🤖 AI Summary
Personalized talking face generation (TFG) typically relies on multi-minute reference videos, incurring high computational costs and limiting practical deployment. This paper observes that the *information quality* of reference video—not its duration—is the critical factor. To address this, we propose ISExplore: an automated strategy that selects a single, highly informative 5-second clip based on audio diversity, lip motion amplitude, and camera viewpoint. We further integrate Neural Radiance Fields (NeRF) with 3D Gaussian Splatting (3DGS) to efficiently learn personalized facial representations from such short clips, and introduce a multi-dimensional data quality assessment mechanism to refine clip selection. Evaluated within both NeRF and 3DGS frameworks, our method achieves over 5× acceleration in training and data processing while significantly improving visual realism and dynamic expressiveness of generated faces. This substantially enhances the practicality and deployability of TFG systems.
📝 Abstract
Talking Face Generation (TFG) aims to produce realistic and dynamic talking portraits, with broad applications in fields such as digital education, film and television production, e-commerce live streaming, and other related areas. Currently, TFG methods based on Neural Radiated Field (NeRF) or 3D Gaussian sputtering (3DGS) are received widespread attention.
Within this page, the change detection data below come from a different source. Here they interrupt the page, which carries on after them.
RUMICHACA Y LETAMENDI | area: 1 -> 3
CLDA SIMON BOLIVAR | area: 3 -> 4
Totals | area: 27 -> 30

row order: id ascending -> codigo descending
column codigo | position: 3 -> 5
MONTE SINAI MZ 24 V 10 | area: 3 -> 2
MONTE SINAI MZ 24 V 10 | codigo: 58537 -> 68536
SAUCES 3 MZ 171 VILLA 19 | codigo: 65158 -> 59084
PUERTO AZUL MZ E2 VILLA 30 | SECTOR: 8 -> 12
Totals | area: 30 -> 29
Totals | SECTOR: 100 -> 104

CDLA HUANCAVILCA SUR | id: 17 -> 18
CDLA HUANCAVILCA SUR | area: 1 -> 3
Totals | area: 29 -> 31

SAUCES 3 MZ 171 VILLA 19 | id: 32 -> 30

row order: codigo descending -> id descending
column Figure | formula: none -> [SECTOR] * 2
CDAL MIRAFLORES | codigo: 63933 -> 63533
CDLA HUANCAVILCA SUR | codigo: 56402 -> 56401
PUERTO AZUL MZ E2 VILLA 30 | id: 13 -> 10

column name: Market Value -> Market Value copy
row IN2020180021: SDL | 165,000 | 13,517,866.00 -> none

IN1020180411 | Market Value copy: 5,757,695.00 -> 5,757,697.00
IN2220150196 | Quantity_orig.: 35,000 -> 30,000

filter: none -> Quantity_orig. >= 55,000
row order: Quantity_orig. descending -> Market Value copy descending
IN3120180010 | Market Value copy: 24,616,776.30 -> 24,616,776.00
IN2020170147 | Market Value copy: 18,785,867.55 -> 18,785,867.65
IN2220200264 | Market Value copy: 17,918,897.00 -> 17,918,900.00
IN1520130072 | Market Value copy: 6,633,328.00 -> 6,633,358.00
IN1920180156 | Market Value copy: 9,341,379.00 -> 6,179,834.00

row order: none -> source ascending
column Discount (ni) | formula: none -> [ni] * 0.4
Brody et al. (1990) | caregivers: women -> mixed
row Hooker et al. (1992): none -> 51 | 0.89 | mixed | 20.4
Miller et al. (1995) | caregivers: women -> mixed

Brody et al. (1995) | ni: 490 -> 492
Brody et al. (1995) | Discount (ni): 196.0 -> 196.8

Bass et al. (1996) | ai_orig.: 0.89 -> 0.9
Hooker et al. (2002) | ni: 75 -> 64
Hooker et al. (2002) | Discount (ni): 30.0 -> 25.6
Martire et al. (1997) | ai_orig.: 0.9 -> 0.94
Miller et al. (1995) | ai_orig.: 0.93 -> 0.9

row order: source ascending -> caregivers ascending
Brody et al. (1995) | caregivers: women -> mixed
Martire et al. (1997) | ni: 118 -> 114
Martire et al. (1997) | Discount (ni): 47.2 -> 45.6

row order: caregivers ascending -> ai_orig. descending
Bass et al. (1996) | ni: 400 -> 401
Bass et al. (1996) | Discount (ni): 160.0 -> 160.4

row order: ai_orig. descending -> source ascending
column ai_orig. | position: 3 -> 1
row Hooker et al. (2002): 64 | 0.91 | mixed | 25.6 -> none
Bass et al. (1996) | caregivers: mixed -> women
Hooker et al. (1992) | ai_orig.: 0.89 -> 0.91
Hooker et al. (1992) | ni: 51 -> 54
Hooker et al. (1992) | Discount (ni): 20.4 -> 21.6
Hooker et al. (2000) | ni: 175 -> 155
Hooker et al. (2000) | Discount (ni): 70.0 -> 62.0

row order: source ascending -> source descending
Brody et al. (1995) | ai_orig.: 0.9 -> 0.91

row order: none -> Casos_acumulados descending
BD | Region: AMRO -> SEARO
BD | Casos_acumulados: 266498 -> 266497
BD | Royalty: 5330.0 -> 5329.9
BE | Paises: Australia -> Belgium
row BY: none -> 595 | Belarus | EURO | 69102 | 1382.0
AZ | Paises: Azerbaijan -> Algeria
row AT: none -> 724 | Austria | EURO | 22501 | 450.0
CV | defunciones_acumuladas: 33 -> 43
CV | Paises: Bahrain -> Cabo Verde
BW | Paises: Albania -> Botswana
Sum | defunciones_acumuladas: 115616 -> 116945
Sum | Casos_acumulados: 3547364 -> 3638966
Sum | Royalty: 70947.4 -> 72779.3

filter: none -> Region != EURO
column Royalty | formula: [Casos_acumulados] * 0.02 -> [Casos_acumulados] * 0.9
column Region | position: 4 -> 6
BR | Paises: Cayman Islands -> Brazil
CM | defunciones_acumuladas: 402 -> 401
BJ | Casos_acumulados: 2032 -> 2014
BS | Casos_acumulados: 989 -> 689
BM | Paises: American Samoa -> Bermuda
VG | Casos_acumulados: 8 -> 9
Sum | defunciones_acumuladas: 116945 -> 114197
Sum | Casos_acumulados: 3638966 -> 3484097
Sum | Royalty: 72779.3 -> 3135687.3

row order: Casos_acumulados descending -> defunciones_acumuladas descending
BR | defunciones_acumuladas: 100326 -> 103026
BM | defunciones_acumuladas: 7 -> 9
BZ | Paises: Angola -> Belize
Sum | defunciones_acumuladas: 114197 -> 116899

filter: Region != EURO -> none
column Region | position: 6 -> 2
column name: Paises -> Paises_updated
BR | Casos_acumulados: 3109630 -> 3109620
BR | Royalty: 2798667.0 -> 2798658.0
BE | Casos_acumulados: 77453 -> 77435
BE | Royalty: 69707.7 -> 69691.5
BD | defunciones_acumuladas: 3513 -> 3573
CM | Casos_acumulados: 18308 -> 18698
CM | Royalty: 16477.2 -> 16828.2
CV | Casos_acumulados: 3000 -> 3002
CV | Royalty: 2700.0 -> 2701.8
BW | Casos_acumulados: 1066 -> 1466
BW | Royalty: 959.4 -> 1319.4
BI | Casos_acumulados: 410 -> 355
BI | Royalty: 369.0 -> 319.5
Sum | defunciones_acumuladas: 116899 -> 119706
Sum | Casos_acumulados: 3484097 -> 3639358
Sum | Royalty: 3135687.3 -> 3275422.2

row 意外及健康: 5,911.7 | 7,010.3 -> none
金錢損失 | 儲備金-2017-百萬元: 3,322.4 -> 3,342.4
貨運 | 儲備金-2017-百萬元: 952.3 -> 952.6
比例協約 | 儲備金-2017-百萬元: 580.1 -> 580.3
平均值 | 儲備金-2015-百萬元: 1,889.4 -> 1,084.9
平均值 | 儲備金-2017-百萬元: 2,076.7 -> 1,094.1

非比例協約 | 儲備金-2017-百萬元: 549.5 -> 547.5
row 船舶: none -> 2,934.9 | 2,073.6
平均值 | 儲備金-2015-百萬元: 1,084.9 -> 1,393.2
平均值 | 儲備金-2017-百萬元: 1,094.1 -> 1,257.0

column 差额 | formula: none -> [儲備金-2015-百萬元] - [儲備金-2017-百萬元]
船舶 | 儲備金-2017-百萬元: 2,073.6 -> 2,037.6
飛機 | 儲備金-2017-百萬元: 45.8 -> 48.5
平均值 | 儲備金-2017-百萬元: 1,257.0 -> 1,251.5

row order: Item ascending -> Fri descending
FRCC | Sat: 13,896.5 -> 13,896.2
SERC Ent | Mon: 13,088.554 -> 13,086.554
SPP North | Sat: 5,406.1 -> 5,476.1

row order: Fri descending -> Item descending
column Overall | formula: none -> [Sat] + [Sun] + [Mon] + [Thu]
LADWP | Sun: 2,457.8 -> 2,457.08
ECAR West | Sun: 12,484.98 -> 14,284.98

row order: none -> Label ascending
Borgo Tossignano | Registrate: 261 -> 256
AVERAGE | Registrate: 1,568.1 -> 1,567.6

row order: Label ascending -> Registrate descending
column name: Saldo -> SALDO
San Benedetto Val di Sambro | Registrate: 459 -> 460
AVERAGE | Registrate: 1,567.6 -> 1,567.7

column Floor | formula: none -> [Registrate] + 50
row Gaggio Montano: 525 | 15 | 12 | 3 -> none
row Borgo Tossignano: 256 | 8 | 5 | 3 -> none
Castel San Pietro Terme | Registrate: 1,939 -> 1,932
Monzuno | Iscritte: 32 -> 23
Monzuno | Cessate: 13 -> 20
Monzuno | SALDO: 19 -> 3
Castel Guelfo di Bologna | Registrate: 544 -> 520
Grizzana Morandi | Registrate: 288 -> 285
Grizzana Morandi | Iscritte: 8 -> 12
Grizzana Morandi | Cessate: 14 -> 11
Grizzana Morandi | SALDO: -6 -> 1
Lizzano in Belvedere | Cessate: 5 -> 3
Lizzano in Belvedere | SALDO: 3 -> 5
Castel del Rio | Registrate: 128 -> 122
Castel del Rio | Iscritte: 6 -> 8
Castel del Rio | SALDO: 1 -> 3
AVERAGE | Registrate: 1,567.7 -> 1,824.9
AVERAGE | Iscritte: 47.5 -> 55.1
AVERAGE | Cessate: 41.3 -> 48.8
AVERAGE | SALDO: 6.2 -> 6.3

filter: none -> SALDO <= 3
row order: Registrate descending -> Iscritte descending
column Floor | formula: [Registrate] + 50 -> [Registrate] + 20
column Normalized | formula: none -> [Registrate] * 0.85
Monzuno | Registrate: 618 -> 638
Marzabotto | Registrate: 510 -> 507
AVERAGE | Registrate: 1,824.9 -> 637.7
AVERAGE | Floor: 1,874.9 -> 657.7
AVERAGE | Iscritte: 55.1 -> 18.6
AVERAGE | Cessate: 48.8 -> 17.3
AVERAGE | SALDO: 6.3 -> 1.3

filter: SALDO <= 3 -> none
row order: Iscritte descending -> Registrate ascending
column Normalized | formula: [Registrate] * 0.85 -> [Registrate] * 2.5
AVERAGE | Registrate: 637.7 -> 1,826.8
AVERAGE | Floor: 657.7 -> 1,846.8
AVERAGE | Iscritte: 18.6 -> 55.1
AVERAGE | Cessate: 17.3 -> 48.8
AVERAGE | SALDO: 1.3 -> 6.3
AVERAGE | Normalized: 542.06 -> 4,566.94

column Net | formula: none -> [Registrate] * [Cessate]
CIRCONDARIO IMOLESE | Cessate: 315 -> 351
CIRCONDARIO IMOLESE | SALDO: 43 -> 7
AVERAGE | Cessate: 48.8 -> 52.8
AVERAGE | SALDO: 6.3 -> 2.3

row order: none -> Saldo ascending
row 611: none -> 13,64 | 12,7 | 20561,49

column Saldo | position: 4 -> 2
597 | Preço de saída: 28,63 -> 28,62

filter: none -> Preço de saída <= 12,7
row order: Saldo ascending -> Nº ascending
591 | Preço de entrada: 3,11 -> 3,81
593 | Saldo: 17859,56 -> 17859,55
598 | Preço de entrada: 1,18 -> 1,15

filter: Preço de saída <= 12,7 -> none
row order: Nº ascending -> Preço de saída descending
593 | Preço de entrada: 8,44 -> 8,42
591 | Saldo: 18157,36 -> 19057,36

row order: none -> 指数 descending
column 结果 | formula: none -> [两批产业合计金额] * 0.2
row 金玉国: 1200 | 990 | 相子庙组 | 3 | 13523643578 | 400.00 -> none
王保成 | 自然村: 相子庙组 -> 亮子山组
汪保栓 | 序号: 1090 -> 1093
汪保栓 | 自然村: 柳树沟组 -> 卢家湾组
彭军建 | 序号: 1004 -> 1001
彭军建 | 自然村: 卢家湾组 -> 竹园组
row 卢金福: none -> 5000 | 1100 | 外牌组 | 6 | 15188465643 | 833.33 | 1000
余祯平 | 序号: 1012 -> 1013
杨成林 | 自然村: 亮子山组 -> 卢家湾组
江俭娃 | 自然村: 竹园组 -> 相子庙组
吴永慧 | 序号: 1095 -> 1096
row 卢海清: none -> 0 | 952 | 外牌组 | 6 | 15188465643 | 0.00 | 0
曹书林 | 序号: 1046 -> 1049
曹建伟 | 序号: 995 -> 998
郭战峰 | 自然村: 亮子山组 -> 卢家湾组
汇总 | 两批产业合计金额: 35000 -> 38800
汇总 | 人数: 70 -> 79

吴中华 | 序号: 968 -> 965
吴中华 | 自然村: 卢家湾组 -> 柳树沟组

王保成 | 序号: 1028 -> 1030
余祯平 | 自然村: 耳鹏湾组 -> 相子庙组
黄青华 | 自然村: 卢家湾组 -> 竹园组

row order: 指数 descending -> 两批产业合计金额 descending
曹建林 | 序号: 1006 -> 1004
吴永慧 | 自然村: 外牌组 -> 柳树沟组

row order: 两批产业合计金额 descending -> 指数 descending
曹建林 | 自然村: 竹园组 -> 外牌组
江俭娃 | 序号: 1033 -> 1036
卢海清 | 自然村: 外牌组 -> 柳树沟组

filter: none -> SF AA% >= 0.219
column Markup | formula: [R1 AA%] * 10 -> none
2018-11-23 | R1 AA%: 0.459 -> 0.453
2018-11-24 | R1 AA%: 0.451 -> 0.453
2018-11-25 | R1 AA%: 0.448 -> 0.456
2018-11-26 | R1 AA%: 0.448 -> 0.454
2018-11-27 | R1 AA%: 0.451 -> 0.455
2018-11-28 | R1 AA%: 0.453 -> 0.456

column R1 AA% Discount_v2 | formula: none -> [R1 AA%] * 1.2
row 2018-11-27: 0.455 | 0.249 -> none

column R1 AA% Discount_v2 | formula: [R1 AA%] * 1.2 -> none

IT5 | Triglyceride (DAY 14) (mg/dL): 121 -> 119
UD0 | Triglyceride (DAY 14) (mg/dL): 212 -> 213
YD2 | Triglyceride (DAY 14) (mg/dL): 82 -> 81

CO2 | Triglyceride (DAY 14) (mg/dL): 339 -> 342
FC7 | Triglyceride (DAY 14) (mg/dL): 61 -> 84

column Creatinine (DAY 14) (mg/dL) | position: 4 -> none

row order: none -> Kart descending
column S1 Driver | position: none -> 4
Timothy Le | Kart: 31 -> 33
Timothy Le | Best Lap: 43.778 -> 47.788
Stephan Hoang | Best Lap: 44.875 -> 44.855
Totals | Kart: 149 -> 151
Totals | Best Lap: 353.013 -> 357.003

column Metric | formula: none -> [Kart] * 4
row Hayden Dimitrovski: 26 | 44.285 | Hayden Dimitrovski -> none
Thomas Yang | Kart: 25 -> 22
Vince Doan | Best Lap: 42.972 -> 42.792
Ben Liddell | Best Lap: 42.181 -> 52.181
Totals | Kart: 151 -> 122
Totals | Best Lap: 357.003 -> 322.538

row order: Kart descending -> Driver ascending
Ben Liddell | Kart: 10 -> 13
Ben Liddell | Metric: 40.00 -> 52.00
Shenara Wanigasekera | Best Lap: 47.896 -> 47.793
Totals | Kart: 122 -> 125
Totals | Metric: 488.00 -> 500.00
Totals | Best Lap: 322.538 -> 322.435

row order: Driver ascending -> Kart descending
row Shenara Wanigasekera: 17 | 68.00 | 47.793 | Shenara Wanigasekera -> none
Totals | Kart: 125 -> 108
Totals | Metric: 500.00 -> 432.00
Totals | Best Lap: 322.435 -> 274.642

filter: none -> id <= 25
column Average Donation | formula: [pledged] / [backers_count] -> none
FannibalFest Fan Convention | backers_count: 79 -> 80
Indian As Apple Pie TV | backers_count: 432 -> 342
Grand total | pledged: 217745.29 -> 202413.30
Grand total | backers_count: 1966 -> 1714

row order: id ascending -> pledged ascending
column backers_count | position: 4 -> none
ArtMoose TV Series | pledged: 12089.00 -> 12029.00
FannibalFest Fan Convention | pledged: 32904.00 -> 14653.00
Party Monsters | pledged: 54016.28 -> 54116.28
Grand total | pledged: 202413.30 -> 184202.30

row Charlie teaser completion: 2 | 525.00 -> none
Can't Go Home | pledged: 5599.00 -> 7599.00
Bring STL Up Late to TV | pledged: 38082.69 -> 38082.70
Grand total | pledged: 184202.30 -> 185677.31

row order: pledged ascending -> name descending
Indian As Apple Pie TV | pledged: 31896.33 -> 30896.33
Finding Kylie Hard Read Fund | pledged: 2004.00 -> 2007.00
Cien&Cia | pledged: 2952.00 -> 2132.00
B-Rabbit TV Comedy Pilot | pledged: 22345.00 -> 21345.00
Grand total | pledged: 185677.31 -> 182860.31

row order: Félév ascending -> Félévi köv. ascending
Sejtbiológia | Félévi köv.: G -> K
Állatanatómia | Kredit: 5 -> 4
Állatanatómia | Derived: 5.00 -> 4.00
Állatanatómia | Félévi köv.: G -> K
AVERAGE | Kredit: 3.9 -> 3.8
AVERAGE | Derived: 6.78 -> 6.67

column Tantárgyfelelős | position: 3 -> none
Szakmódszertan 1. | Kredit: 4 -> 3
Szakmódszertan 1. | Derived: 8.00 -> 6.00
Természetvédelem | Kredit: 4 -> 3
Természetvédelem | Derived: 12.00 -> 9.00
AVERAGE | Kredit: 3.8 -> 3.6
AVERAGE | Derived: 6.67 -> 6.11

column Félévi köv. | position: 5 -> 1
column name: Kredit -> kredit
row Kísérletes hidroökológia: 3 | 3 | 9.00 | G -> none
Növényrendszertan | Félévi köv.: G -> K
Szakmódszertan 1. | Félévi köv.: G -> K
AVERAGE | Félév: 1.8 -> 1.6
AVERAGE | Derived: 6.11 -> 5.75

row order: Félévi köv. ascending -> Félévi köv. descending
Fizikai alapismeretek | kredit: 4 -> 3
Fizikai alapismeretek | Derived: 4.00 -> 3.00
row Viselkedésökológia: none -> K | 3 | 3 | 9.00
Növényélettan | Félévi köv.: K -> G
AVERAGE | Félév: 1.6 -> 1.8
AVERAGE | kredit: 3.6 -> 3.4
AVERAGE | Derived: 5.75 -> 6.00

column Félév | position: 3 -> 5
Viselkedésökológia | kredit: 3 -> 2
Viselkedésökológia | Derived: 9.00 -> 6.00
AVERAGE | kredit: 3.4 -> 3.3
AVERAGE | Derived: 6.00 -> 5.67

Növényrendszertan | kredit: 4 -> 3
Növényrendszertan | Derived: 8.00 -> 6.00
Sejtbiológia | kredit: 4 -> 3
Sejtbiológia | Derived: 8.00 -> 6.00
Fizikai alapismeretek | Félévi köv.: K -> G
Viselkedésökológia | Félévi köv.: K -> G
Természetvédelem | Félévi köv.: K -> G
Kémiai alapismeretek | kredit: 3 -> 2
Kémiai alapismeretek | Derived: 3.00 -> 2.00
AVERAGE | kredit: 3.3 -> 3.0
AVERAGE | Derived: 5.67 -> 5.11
They learn and store personalized features from reference videos of each target individual to generate realistic speaking videos. To ensure models can capture sufficient 3D information and successfully learns the lip-audio mapping, previous studies usually require meticulous processing and fitting several minutes of reference video, which always takes hours. The computational burden of processing and fitting long reference videos severely limits the practical application value of these methods.However, is it really necessary to fit such minutes of reference video? Our exploratory case studies show that using some informative reference video segments of just a few seconds can achieve performance comparable to or even better than the full reference video. This indicates that video informative quality is much more important than its length. Inspired by this observation, we propose the ISExplore (short for Informative Segment Explore), a simple-yet-effective segment selection strategy that automatically identifies the informative 5-second reference video segment based on three key data quality dimensions: audio feature diversity, lip movement amplitude, and number of camera views. Extensive experiments demonstrate that our approach increases data processing and training speed by more than 5x for NeRF and 3DGS methods, while maintaining high-fidelity output. Project resources are available at xx.